*What is expected:*
For the records below, print the lines from the line with "[469,82,543,95] [469,122,789,138] [469,150,541,166]" through the line with "[469,262,565,278] e sopprimere" exactly as written; include both end lines and exclude the rest.
### Data to examine ###
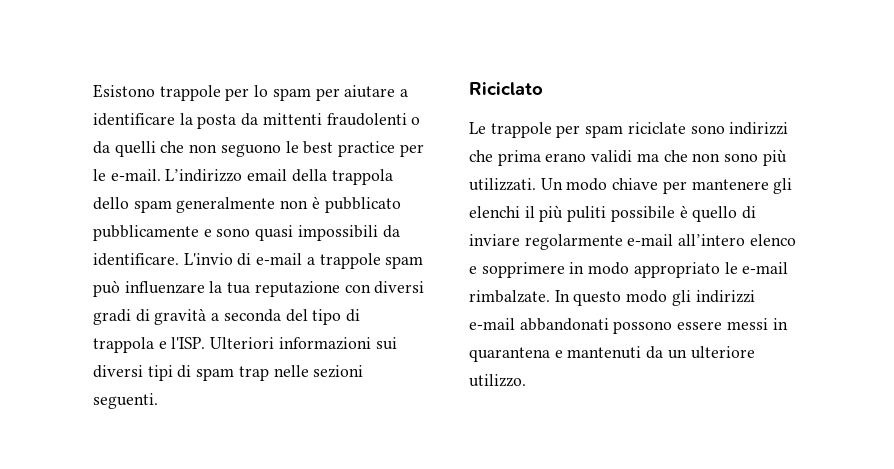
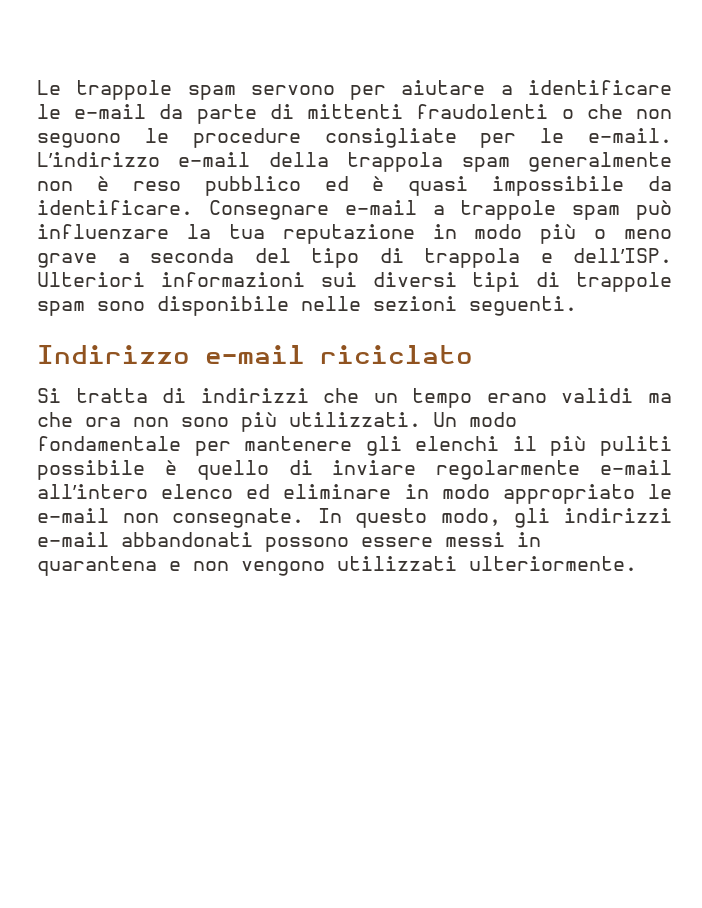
[93,84,409,101] [93,113,259,129] Esistono trappole per lo spam per aiutare a identificare la posta da -> [37,80,672,100] [37,104,294,124] Le trappole spam servono per aiutare a identificare le e-mail da parte di
[93,141,156,157] da quelli -> (574, 114) none
[303,141,396,157] best practice -> [192,128,457,148] procedure consigliate
[247,169,288,181] email -> [178,152,251,167] e-mail
[93,197,129,210] dello -> (444, 162) none
[324,197,401,213] [93,225,400,241] [93,253,252,266] pubblicato pubblicamente e sono quasi impossibili da identificare. L'invio di -> [132,176,672,196] [37,200,329,220] reso pubblico ed è quasi impossibile da identificare. Consegnare
[344,281,425,294] [93,308,207,325] con diversi gradi di gravità -> [432,224,672,244] [37,253,97,268] in modo più o meno grave
[171,337,206,349] l'ISP. -> [573,248,672,263] dell’ISP.
[196,366,269,381] spam trap -> [575,272,672,292] [37,296,289,316] trappole spam sono disponibile
[469,82,543,95] [469,122,789,138] [469,150,541,166] Riciclato // Le trappole per spam riciclate sono indirizzi che prima -> [37,345,473,364] [37,388,473,408] Indirizzo e-mail riciclato // Si tratta di indirizzi che un tempo
(688, 156) none -> [85,417,121,427] ora
[612,178,659,190] chiave -> [37,436,181,451] fondamentale
[469,262,565,278] e sopprimere -> [246,484,392,499] ed eliminare
[469,290,550,303] rimbalzate. -> [122,508,305,528] non consegnate.
[626,290,668,303] modo -> [440,508,501,526] modo,
[567,346,755,359] [469,374,526,387] mantenuti da un ulteriore utilizzo. -> [193,556,637,576] non vengono utilizzati ulteriormente.

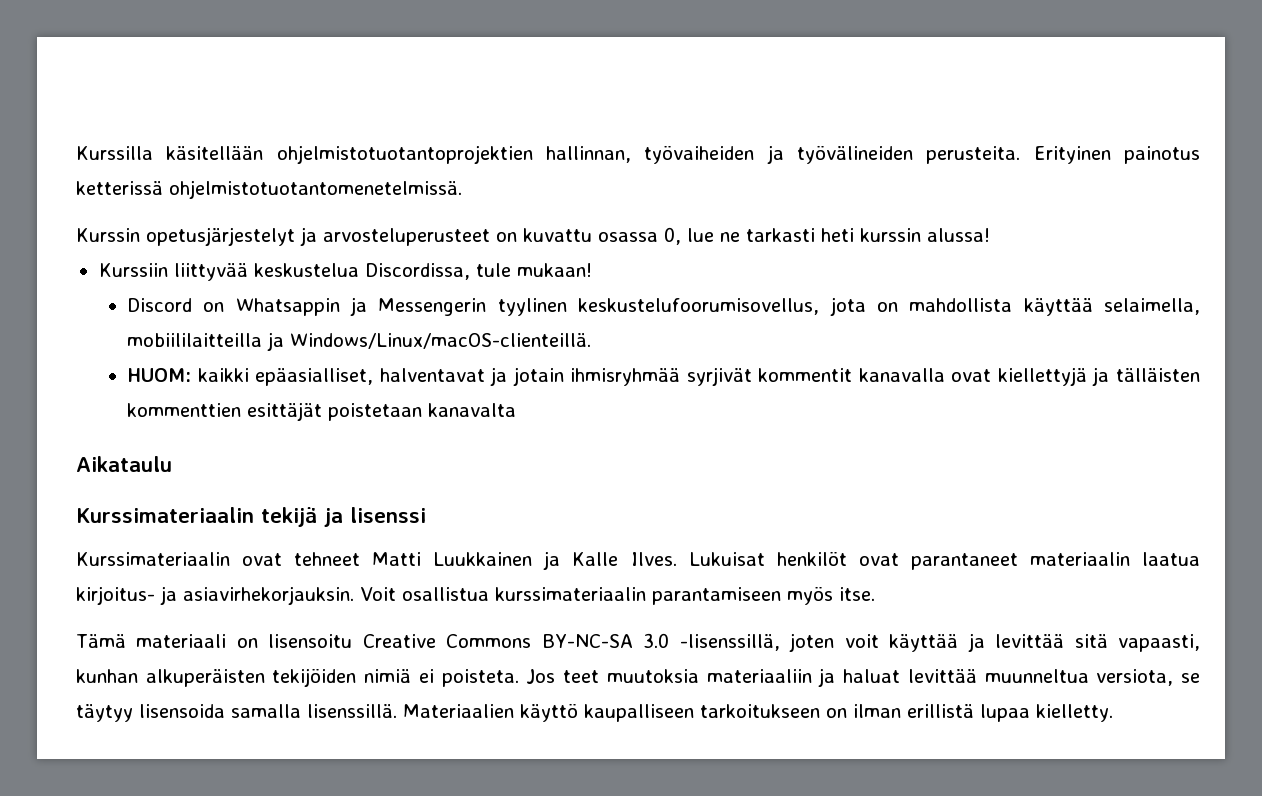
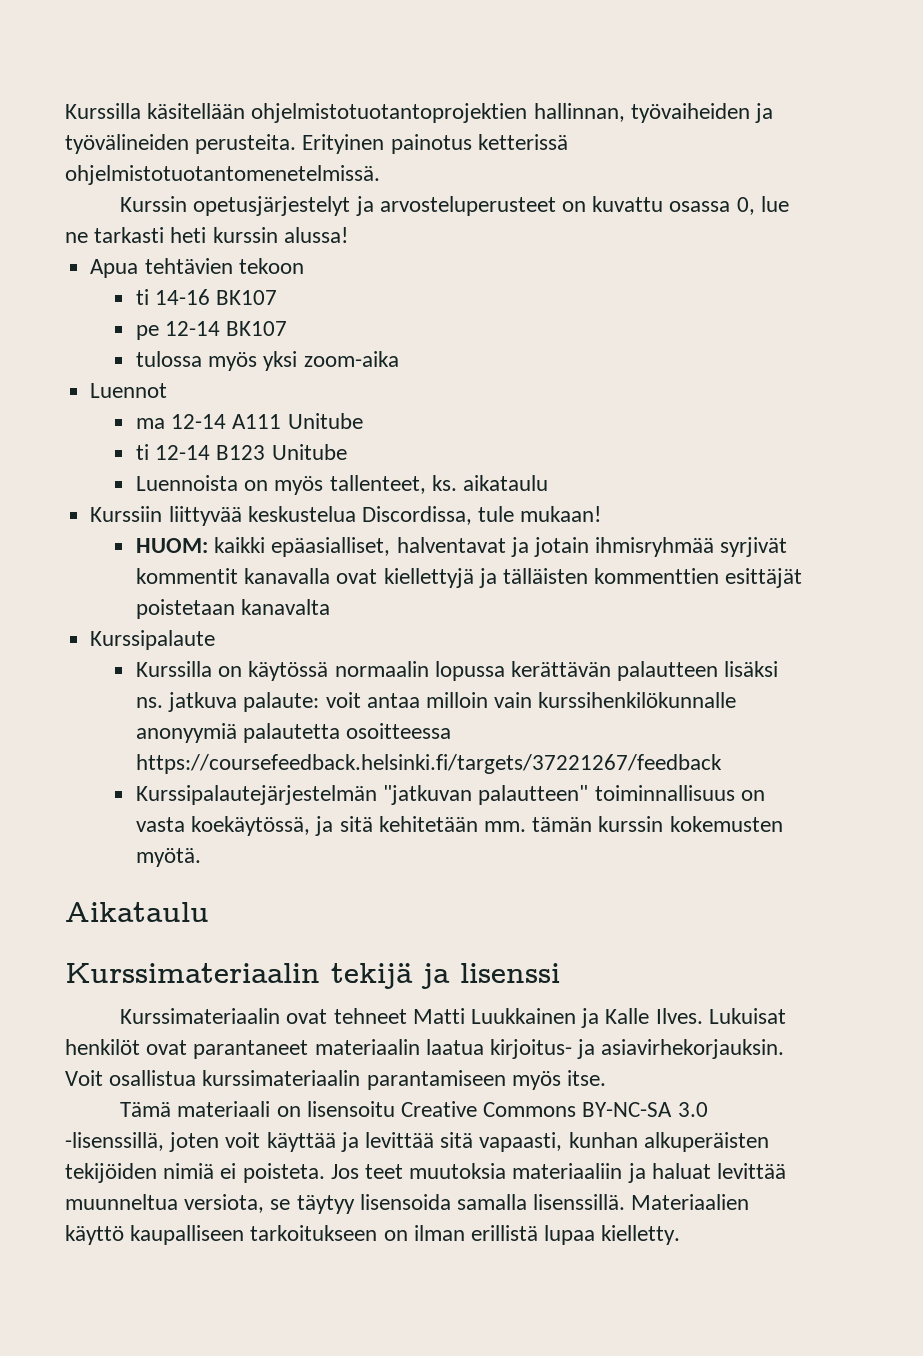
(990, 235) none -> [90,258,304,278] [135,289,278,305] [135,321,288,340] [135,351,399,371] [90,383,168,398] [135,413,363,429] [135,444,347,460] [135,475,548,495] // Apua tehtävien tekoon // ti 14-16 BK107 // pe 12-14 BK107 // tulossa myös yksi zoom-aika // Luennot // ma 12-14 A111 Unitube // ti 12-14 B123 Unitube // Luennoista on myös tallenteet, ks. aikataulu
[127,297,1200,316] [127,332,592,351] // Discord on Whatsappin ja Messengerin tyylinen keskustelufoorumisovellus, jota on mahdollista käyttää selaimella, mobiililaitteilla ja Windows/Linux/macOS-clienteillä. -> (602, 514) none
(517, 410) none -> [90,630,216,650] [135,661,779,681] [135,692,737,712] [135,723,452,743] [135,754,722,774] [135,785,765,805] [135,816,783,836] [135,848,201,867] // Kurssipalaute // Kurssilla on käytössä normaalin lopussa kerättävän palautteen lisäksi ns. jatkuva palaute: voit antaa milloin vain kurssihenkilökunnalle anonyymiä palautetta osoitteessa https://coursefeedback.helsinki.fi/targets/37221267/feedback // Kurssipalautejärjestelmän "jatkuvan palautteen" toiminnallisuus on vasta koekäytössä, ja sitä kehitetään mm. tämän kurssin kokemusten myötä.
###
*Expected output:*
[469,82,543,95] [469,122,789,138] [469,150,541,166] Riciclato // Le trappole per spam riciclate sono indirizzi che prima -> [37,345,473,364] [37,388,473,408] Indirizzo e-mail riciclato // Si tratta di indirizzi che un tempo
(688, 156) none -> [85,417,121,427] ora
[612,178,659,190] chiave -> [37,436,181,451] fondamentale
[469,262,565,278] e sopprimere -> [246,484,392,499] ed eliminare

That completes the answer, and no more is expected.